With the structure of the EUR/USD unfolding as it did, and the GBP/USD's rally extremely choppy, it's possible their downtrends have resumed and the US dollar is starting to rally again. I'm not totally convinced of this trade working as the stock market appears to have higher to go, so I'm playing these GBP/USD and EUR/USD trades a bit conservatively at the moment and am risking very little by entering with a small position size. As the EUR/USD chart above shows, I want to get short the pair at 1.3570 and will have a stop loss at 1.5800. This is a wide stop so my position size is very small and I plan to lower the stop loss as soon as possible.

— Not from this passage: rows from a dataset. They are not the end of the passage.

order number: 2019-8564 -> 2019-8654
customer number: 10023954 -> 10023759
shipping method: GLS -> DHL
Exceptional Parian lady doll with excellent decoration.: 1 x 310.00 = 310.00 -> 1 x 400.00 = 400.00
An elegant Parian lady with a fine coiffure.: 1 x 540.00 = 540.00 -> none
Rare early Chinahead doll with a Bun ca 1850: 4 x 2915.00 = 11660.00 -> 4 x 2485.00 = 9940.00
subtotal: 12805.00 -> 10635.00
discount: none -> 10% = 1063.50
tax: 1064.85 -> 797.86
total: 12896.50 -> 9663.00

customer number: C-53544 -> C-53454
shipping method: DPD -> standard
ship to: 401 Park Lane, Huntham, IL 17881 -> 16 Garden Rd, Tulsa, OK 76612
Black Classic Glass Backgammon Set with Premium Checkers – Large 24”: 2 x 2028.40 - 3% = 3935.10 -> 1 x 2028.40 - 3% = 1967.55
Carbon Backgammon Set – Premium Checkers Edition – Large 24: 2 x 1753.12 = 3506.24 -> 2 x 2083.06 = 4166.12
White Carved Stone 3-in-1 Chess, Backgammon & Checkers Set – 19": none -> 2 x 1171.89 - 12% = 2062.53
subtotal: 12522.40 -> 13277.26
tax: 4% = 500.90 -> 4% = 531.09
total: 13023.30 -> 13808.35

The logic behind this trade is that a drop to 1.3570 would confirm that the rally from 1.3531 was a 3 wave affair, which is a correction, and that the pair is probably chugging downward to new lows and perhaps much much further.

My GBP/USD sell stop is still in place at 1.5555.


PLEASE NOTE: THIS IS JUST AN ANALYSIS BLOG AND IN NO WAY GUARANTEES OR IMPLIES ANY PROFIT OR GAIN. THE DATA HERE IS MERELY AN EXPRESSED OPINION. TRADE AT YOUR OWN RISK.

6 comments:

Anonymous said...

It feesl more probable as you describe it tonight whereas for the last week, stock market took every opportunity to not cooperate with any bearish interpretations

the dollar looks to be ahead of stock market and has as may or ore fundamental reasons for its move

Anonymous said...

You didn't mention but maybe implied that SPX has a B wave triangle that coud also be reversed quickly)potentially at end of C as in dollar today???

JD
Florida

Todd said...

Yeah over the years I've learned that the longer a market doesn't behave in accordance with my count, the more likely I'm wrong.

Thanks for posting,
Todd

Todd said...

JD, great point. I wasn't looking that far ahead. That really does look clearly like a triangle which means a reversal to AT LEAST the apex will occur once the thrust is complete. So short term traders can get short with a target at the apex of the wave B triangle once they see signs of a top. I still want to see a break below 1059 to confirm the downtrend has resumed though; because it's possible the next decline to the wave B apex will just be an "X" wave of a WXY combination, which means a new high for the month before a top.

But regardless, you're right, once this thrust upward is over we should see a quick reversal to at least the wave B apex. Then, a break below 1059 will confirm the larger downtrend has resumed.

Thanks for posting,
Todd

Anonymous said...

amazing similarity between this SPX chart and the EUR/USD chart below. A-B(triangle) thrust and C...and BIG down after the C for the pair...SPX is very close to slide down to the 1060 apex triangle level...

amazing...

Todd said...

Yeah it is amazing, and the EUR/USD is giving us an idea of what's in store for the stock market soon.